Optimizing board space and managing power consumption of wearable devices is critical in sustaining competitiveness within this fast growing consumer segment. With less power consumed, battery life is extended or provides the option to reduce the battery size. MEMS- based reference clocks offer an alternate to traditional quartz crystal timekeeping components, with advantages including a significant footprint reduction, improved accuracy, and lower system power. In addition, the capability to drive multiple loads with one ultra-small, nano-power oscillator is one way in which MEMS are supporting these improvements.
A wearable device typically comprises a low-power MCU and a low-power RF transceiver (BLE1) and sensors as shown in the block diagram of Figure 1. The MCU and BLE devices consume a high percentage of the system power budget and are designed to spend most of the time in sleep mode to conserve power. In this mode all high-frequency oscillators and PLLs are disabled. The only continually operating clock sources are those derived from the always-ON 32 kHz resonator driven oscillators:
1. 32 kHz oscillator used by the MCU RTC and watch-dog timer 32 kHz oscillator as the BLE sleep clock reference*
* BLE – Bluetooth Low Energy is ubiquitous in today’s wearable devices.
An alternative solution which offers both space and power savings is to use one MEMS-based 32 kHz IM890 ultra-small, oscillator and TCXO to replace multiple 32 kHz quartz crystal-based oscillators. The output driver of one IM8XX can easily drive the 32 kHz crystal inputs of MCU and BLE devices without any signal reflections.
Figure 2 shows how one IM890 oscillator can be used to replace two 32 kHz crystal resonators. The IM890 has typical rise/fall times of 20 ns when driving a 5 pF load.
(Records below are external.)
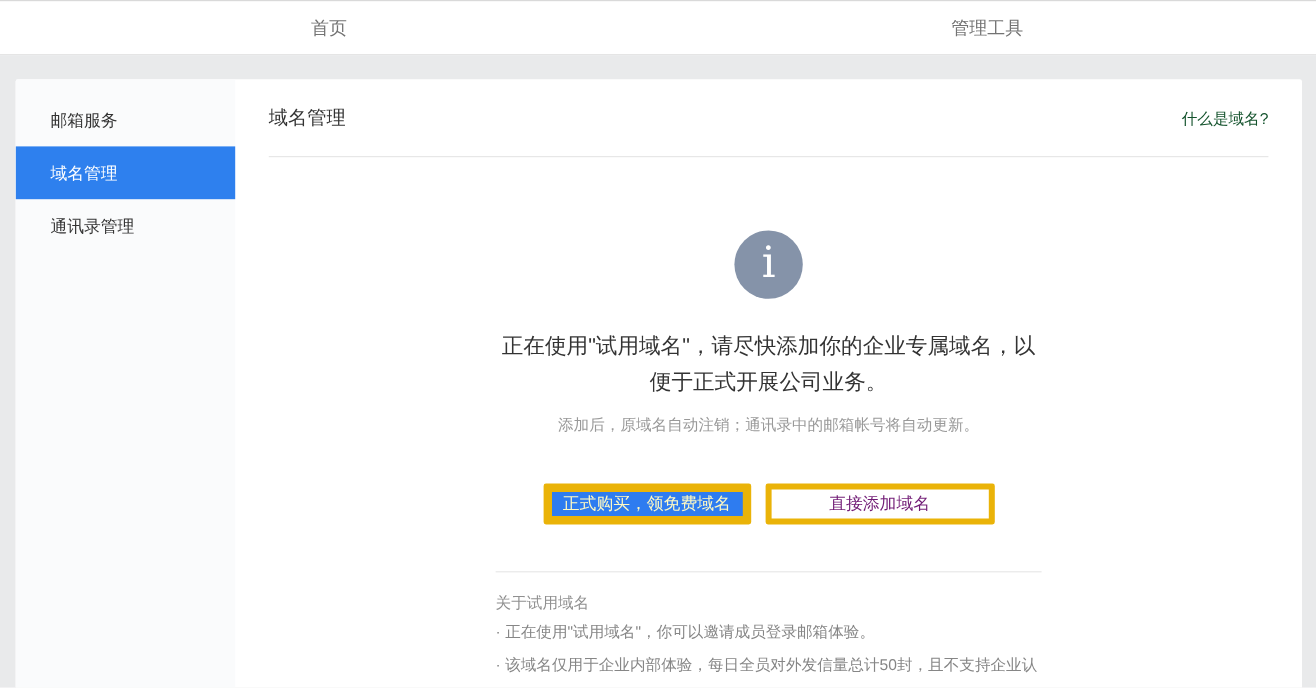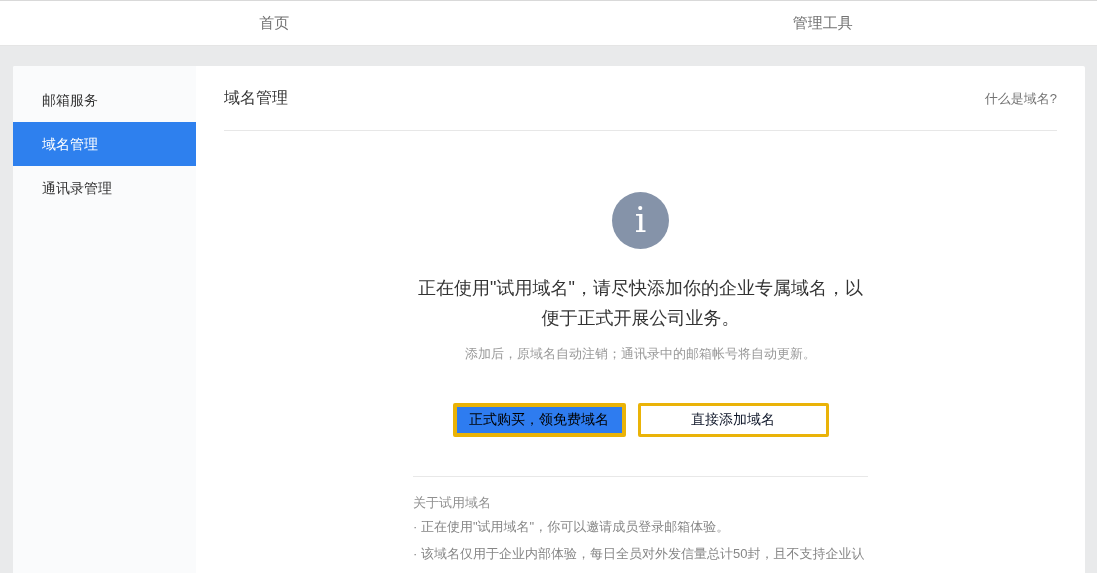--- a/index.html
+++ b/index.html
@@ -83,7 +83,7 @@
     height: 21px;
   }
   .page-title { font-size: 16px; font-weight: normal; color: #333; }
-  .help-link { font-size: 13px; color: #737373; text-decoration: none; cursor: pointer; }
+  .help-link { font-size: 13px; color: #14532d; text-decoration: none; cursor: pointer; }
   .divider { margin-top: 21px; border-bottom: 1px solid #e7e7e7; }
 
   .center-col {

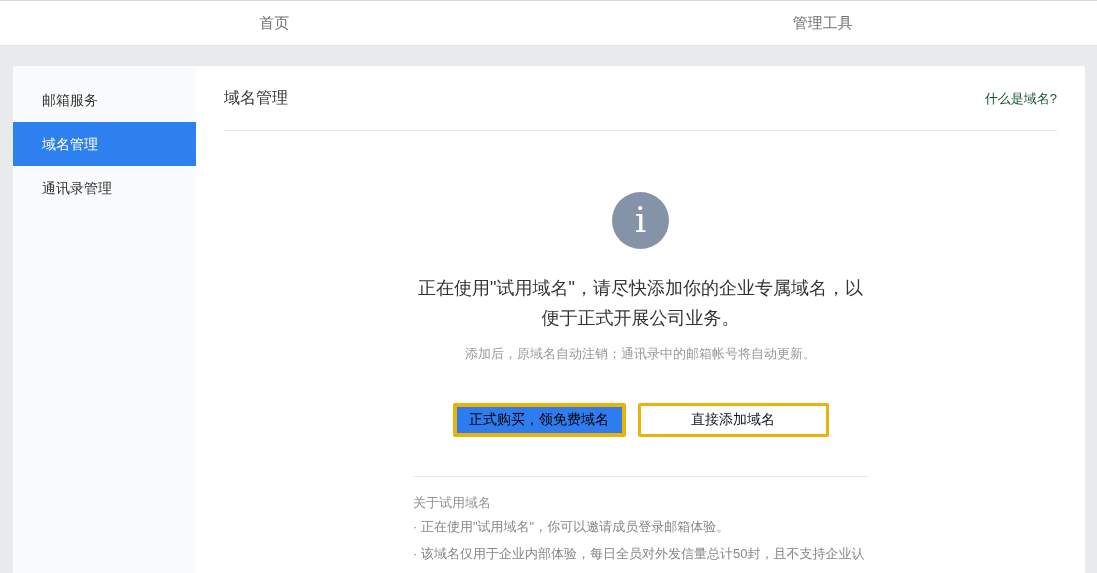--- a/index.html
+++ b/index.html
@@ -136,8 +136,8 @@
   .btn-primary {
     min-width: 173px;
     background: #2e7cf0;
-    color: #000000;
-    border: 4px solid #eab308;
+    color: #fef9c3;
+    border: 7px solid #eab308;
   }
   .btn-secondary {
     min-width: 191px;

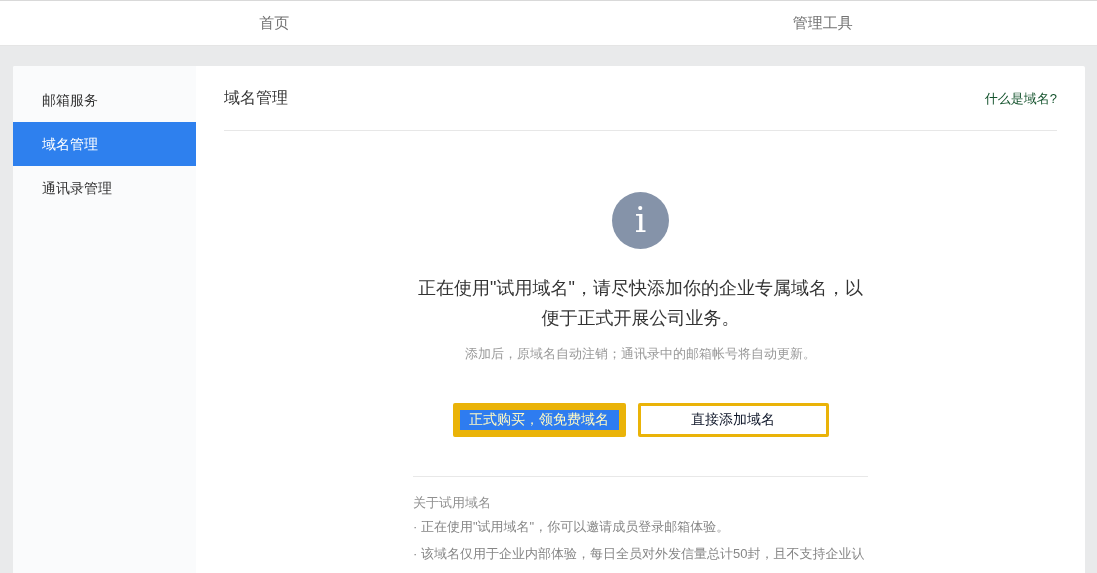--- a/index.html
+++ b/index.html
@@ -142,8 +142,8 @@
   .btn-secondary {
     min-width: 191px;
     background: #ffffff;
-    color: #0f172a;
-    border: 3px solid #eab308;
+    color: #701a75;
+    border: 5px solid #eab308;
   }
   .divider2 { margin-top: 39px; border-bottom: 1px solid #e8e8e8; }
The IM890 output driver is capable of driving a combined trace and IC load of up to 100 pF without reflections, eliminating signal integrity issues.
Signal integrity can be demonstrated through IBIS simulations as shown in the following graphs with various transmission line conditions and output drive settings. The simulation setup is shown in Figure 3. IBIS models of IM890 LVCMOS output drivers with Vdd = 1.8V were used. To emulate the load seen by the IM890 a capacitor of various pF values is placed at the end of each transmission line.
Figure 4 and Figure 5 show clock signal waveform at each load (C1, C2) obtained during IBIS simulations with the following setup:
1532 output driver = LVCMOS
50Ω transmission line length = 6 inches
C1 = 20 pF; C2 = 30 pF
The capacitance of each trace is ~17 pF and the total load seen by the 1532 output driver is 17pF*2+20pF+30pF = 84pF. As seen from the waveforms, the capacitive loads increase rise/fall time but does not degrade the clock waveform at either load.
Figure 6 shows the waveform of a LVCMOS drive 532 at C1 at the end of a 100Ω 10-inch trace; C1 = C2 = 5 pF.
In most applications, a 32 kHz IM890 oscillator provides an excellent clock source for several ICs within the system. This helps decrease the total power consumption of a system, increase its reliability and decrease the board size and BOM. ILSI MMD provides IBIS models for 15xx oscillators and strongly recommends running simulations to validate the signal integrity of the specific PCB configuration.